What needs to be done — Copy the records that follow exactly, leaving nothing out.

** Material provided follows **

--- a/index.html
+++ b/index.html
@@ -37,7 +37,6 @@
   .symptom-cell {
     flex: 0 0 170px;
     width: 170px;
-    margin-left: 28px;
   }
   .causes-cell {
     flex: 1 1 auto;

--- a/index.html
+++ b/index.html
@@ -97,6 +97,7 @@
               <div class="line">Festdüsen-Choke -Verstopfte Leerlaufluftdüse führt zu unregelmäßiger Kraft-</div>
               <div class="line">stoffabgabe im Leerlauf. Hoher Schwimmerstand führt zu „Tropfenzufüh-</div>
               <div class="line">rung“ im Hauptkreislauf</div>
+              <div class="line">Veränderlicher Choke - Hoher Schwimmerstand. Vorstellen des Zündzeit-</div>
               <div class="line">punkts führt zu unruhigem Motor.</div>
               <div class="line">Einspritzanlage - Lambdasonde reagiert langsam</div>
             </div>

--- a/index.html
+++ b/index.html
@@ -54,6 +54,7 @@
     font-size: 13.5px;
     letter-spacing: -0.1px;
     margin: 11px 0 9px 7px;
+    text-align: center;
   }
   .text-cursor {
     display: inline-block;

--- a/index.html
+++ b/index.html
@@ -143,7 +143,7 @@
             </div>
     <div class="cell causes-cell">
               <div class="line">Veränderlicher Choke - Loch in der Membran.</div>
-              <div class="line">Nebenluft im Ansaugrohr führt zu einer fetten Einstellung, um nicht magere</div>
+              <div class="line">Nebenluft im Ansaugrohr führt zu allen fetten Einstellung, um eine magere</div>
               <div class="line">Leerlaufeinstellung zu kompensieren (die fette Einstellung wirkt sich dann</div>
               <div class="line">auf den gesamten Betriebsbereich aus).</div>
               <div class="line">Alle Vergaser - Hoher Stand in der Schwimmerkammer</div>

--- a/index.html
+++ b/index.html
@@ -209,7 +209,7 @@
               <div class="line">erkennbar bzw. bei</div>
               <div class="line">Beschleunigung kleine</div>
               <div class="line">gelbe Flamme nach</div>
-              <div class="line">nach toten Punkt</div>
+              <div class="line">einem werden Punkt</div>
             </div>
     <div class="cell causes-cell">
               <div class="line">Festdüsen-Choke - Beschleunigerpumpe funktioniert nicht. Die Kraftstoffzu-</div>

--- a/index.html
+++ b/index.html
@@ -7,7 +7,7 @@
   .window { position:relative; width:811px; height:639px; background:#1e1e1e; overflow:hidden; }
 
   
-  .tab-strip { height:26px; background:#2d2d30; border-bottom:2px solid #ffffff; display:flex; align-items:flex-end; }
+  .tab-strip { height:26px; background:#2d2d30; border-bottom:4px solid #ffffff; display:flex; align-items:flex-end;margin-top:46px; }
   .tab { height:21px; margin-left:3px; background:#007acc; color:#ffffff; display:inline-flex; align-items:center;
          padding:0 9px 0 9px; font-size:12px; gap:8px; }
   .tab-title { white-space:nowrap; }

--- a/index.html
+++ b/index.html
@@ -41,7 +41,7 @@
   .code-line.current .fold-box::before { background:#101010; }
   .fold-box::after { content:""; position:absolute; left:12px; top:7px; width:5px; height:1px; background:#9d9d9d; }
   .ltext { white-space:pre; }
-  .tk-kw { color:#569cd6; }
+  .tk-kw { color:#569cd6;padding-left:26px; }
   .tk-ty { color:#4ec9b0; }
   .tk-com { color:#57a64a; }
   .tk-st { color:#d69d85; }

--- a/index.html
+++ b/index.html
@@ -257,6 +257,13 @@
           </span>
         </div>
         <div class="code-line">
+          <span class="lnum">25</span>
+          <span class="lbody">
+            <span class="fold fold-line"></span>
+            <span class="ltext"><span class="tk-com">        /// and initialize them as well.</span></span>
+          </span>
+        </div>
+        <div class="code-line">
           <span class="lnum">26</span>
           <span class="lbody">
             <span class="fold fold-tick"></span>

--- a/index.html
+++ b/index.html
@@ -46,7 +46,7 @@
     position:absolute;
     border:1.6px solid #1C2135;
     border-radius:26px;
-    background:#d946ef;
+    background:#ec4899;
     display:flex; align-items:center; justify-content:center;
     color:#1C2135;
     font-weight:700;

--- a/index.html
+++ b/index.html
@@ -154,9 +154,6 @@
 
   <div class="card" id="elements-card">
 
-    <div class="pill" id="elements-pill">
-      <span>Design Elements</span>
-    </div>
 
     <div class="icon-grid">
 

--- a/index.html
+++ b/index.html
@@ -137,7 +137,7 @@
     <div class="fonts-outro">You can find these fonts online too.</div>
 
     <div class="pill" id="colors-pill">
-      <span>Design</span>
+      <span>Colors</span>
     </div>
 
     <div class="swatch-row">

** End of Material provided **

Reply —
--- a/index.html
+++ b/index.html
@@ -37,7 +37,6 @@
   .symptom-cell {
     flex: 0 0 170px;
     width: 170px;
-    margin-left: 28px;
   }
   .causes-cell {
     flex: 1 1 auto;

--- a/index.html
+++ b/index.html
@@ -97,6 +97,7 @@
               <div class="line">Festdüsen-Choke -Verstopfte Leerlaufluftdüse führt zu unregelmäßiger Kraft-</div>
               <div class="line">stoffabgabe im Leerlauf. Hoher Schwimmerstand führt zu „Tropfenzufüh-</div>
               <div class="line">rung“ im Hauptkreislauf</div>
+              <div class="line">Veränderlicher Choke - Hoher Schwimmerstand. Vorstellen des Zündzeit-</div>
               <div class="line">punkts führt zu unruhigem Motor.</div>
               <div class="line">Einspritzanlage - Lambdasonde reagiert langsam</div>
             </div>

--- a/index.html
+++ b/index.html
@@ -54,6 +54,7 @@
     font-size: 13.5px;
     letter-spacing: -0.1px;
     margin: 11px 0 9px 7px;
+    text-align: center;
   }
   .text-cursor {
     display: inline-block;

--- a/index.html
+++ b/index.html
@@ -143,7 +143,7 @@
             </div>
     <div class="cell causes-cell">
               <div class="line">Veränderlicher Choke - Loch in der Membran.</div>
-              <div class="line">Nebenluft im Ansaugrohr führt zu einer fetten Einstellung, um nicht magere</div>
+              <div class="line">Nebenluft im Ansaugrohr führt zu allen fetten Einstellung, um eine magere</div>
               <div class="line">Leerlaufeinstellung zu kompensieren (die fette Einstellung wirkt sich dann</div>
               <div class="line">auf den gesamten Betriebsbereich aus).</div>
               <div class="line">Alle Vergaser - Hoher Stand in der Schwimmerkammer</div>

--- a/index.html
+++ b/index.html
@@ -209,7 +209,7 @@
               <div class="line">erkennbar bzw. bei</div>
               <div class="line">Beschleunigung kleine</div>
               <div class="line">gelbe Flamme nach</div>
-              <div class="line">nach toten Punkt</div>
+              <div class="line">einem werden Punkt</div>
             </div>
     <div class="cell causes-cell">
               <div class="line">Festdüsen-Choke - Beschleunigerpumpe funktioniert nicht. Die Kraftstoffzu-</div>

--- a/index.html
+++ b/index.html
@@ -7,7 +7,7 @@
   .window { position:relative; width:811px; height:639px; background:#1e1e1e; overflow:hidden; }
 
   
-  .tab-strip { height:26px; background:#2d2d30; border-bottom:2px solid #ffffff; display:flex; align-items:flex-end; }
+  .tab-strip { height:26px; background:#2d2d30; border-bottom:4px solid #ffffff; display:flex; align-items:flex-end;margin-top:46px; }
   .tab { height:21px; margin-left:3px; background:#007acc; color:#ffffff; display:inline-flex; align-items:center;
          padding:0 9px 0 9px; font-size:12px; gap:8px; }
   .tab-title { white-space:nowrap; }

--- a/index.html
+++ b/index.html
@@ -41,7 +41,7 @@
   .code-line.current .fold-box::before { background:#101010; }
   .fold-box::after { content:""; position:absolute; left:12px; top:7px; width:5px; height:1px; background:#9d9d9d; }
   .ltext { white-space:pre; }
-  .tk-kw { color:#569cd6; }
+  .tk-kw { color:#569cd6;padding-left:26px; }
   .tk-ty { color:#4ec9b0; }
   .tk-com { color:#57a64a; }
   .tk-st { color:#d69d85; }

--- a/index.html
+++ b/index.html
@@ -257,6 +257,13 @@
           </span>
         </div>
         <div class="code-line">
+          <span class="lnum">25</span>
+          <span class="lbody">
+            <span class="fold fold-line"></span>
+            <span class="ltext"><span class="tk-com">        /// and initialize them as well.</span></span>
+          </span>
+        </div>
+        <div class="code-line">
           <span class="lnum">26</span>
           <span class="lbody">
             <span class="fold fold-tick"></span>

--- a/index.html
+++ b/index.html
@@ -46,7 +46,7 @@
     position:absolute;
     border:1.6px solid #1C2135;
     border-radius:26px;
-    background:#d946ef;
+    background:#ec4899;
     display:flex; align-items:center; justify-content:center;
     color:#1C2135;
     font-weight:700;

--- a/index.html
+++ b/index.html
@@ -154,9 +154,6 @@
 
   <div class="card" id="elements-card">
 
-    <div class="pill" id="elements-pill">
-      <span>Design Elements</span>
-    </div>
 
     <div class="icon-grid">
 

--- a/index.html
+++ b/index.html
@@ -137,7 +137,7 @@
     <div class="fonts-outro">You can find these fonts online too.</div>
 
     <div class="pill" id="colors-pill">
-      <span>Design</span>
+      <span>Colors</span>
     </div>
 
     <div class="swatch-row">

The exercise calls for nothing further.